Unity, conformity and abuse

The last issue of IDEA magazine, the magazine of the Evangelical Alliance in the UK, has been about unity. Issues tend to be themed these days.

One thing that struck me as \I recently re-read was the difference between unity and conformity.


Unity is different people with different gifts and even ideas working together. Everybody shares the workload and the credit.


Conformity on the other hand is when one small group wants everyone to do what they tell them, to conform to their views and standards. They use the language of unity, but it does not work like unity. With conformity many put in the effort but only a few get the credit.

The Bible is against conformity, IDEA magazine tells me, with only St Paul having anything positive to say about it, and that was for us to be conformed to Christ. The difference is that Christ would be loving and never abusive. I’ll go further than IDEA here and say what I feel about conformity: It is a form of abuse.

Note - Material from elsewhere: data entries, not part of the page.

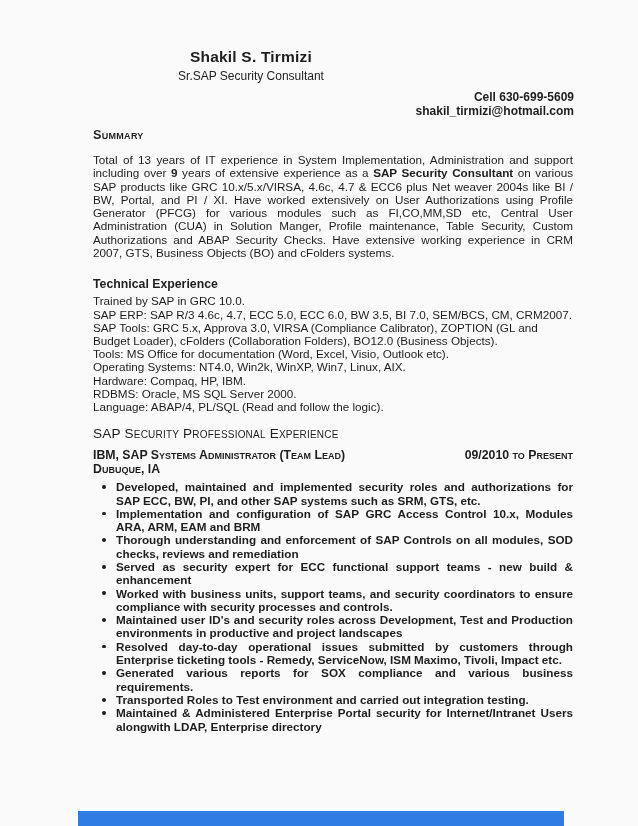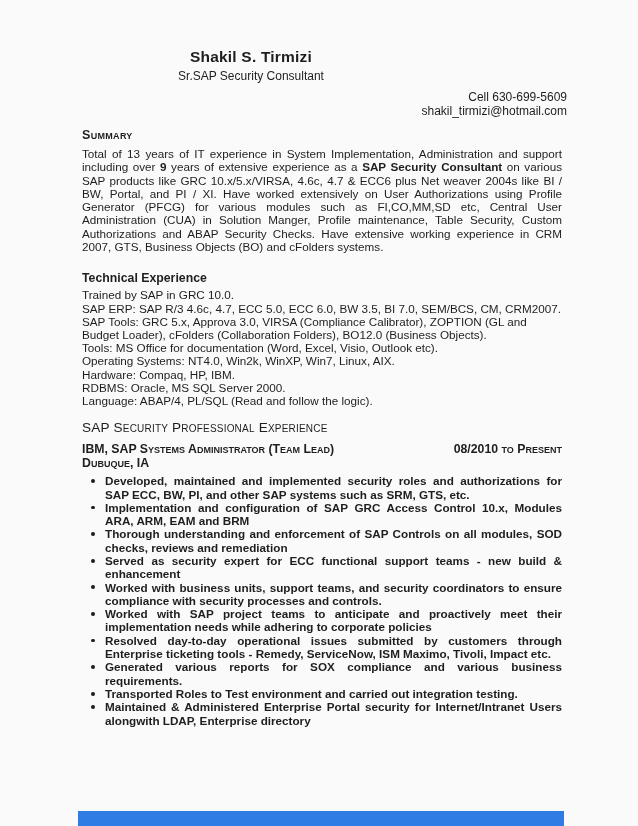--- a/index.html
+++ b/index.html
@@ -11,32 +11,32 @@
     font-family: "Liberation Sans", "DejaVu Sans", sans-serif;
     overflow: hidden;
   }
   .page { position: absolute; inset: 0; }
 
   
   .hdr-center { position: absolute; top: 48px; left: 16px; width: 470px; text-align: center; }
   .name { font-size: 15.5px; font-weight: bold; letter-spacing: 0.2px; }
   .role { font-size: 12px; margin-top: 3px; }
   .contact {
-    position: absolute; top: 91px; right: 71px;
-    text-align: right; font-weight: normal; font-size: 12px; line-height: 13.5px;
+    position: absolute; top: 91px; right: 64px;
+    text-align: right; font-weight: bold; font-size: 12px; line-height: 13.5px;
   }
 
   
-  .content { position: absolute; left: 82px; top: 128px; width: 480px; }
+  .content { position: absolute; left: 93px; top: 128px; width: 480px; }
   .sc { font-variant: small-caps; }
   .h-sec { font-size: 12.6px; font-weight: bold; letter-spacing: 0.3px; line-height: 15px; }
   .h-tech { font-size: 12.3px; font-weight: bold; line-height: 15px; margin-top: 18px; margin-bottom: 2px; }
   .h-main { font-size: 13.6px; font-weight: normal; letter-spacing: 0.2px; line-height: 17px; margin-top: 12px; }
   .body-text { font-size: 11.7px; line-height: 13.3px; }
-  .sum-p { margin-top: 4px; text-align: justify; }
+  .sum-p { margin-top: 10px; text-align: justify; }
   .b { font-weight: bold; }
   .tline { font-size: 11.7px; line-height: 13.2px; }
 
   .jobrow {
     display: flex; justify-content: space-between;
     font-weight: bold; font-size: 12.3px; line-height: 14px;
     font-variant: small-caps; margin-top: 6px;
   }
   .jobloc { font-weight: bold; font-size: 12.3px; line-height: 14px; font-variant: small-caps; }
 
@@ -90,21 +90,21 @@
 
         <div class="tline">RDBMS: Oracle, MS SQL Server 2000.</div>
 
         <div class="tline">Language: ABAP/4, PL/SQL (Read and follow the logic).</div>
       </div>
 
     <div class="h-main sc">SAP Security Professional Experience</div>
 
     <div class="jobrow">
       <span>IBM, SAP Systems Administrator (Team Lead)</span>
-      <span>08/2010 to Present</span>
+      <span>09/2010 to Present</span>
     </div>
     <div class="jobloc">Dubuque, IA</div>
 
     <div class="bullets">
 
         <div class="bullet">
           <span class="dot"></span>
           <span>Developed, maintained and implemented security roles and authorizations for SAP ECC, BW, PI, and other SAP systems such as SRM, GTS, etc.</span>
         </div>
 
@@ -121,26 +121,26 @@
         <div class="bullet">
           <span class="dot"></span>
           <span>Served as security expert for ECC functional support teams - new build &amp; enhancement</span>
         </div>
 
         <div class="bullet">
           <span class="dot"></span>
           <span>Worked with business units, support teams, and security coordinators to ensure compliance with security processes and controls.</span>
         </div>
 
+        <div class="bullet">
+          <span class="dot"></span>
+          <span>Maintained user ID's and security roles across Development, Test and Production environments in productive and project landscapes</span>
+        </div>
 
 
-        <div class="bullet">
-          <span class="dot"></span>
-          <span>Worked with SAP project teams to anticipate and proactively meet their implementation needs while adhering to corporate policies</span>
-        </div>
 
         <div class="bullet">
           <span class="dot"></span>
           <span>Resolved day-to-day operational issues submitted by customers through Enterprise ticketing tools - Remedy, ServiceNow, ISM Maximo, Tivoli, Impact etc.</span>
         </div>
 
         <div class="bullet">
           <span class="dot"></span>
           <span>Generated various reports for SOX compliance and various business requirements.</span>
         </div>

So whenever you hear a leader saying they want unity, but are telling you what you have to do, which amounts to be like them, they are being abusive. That goes for preachers as well as politicians. (Sometimes I can’t tell which is which).

But when you see Christians who are not like you, there is a tendency to want them to be like you are. But God has only created one of you, they are something else, a unique creation of God. The Biblical picture of the church is of diversity, some called to be this, some that. Even if you do not agree on your theology you are one. The church, of which you are apart is the creation of Christ through his blood, and you are one with the right wing Christians who voted Trump in the USA, whether you like it or not. You are one with the Christian socialists whether you like it or not. (I support the Liberal Democrats in the UK, and I don’t like either, but that does not mean I am not one with them in Christ.)

In the UK the church has a opportunity here, to demonstrate what unity means in the context of diversity. The country is already divided over Brexit, and the General Election in the next few weeks is not likely to help in that regard. We can demonstrate oneness across that divide, which is something this country needs.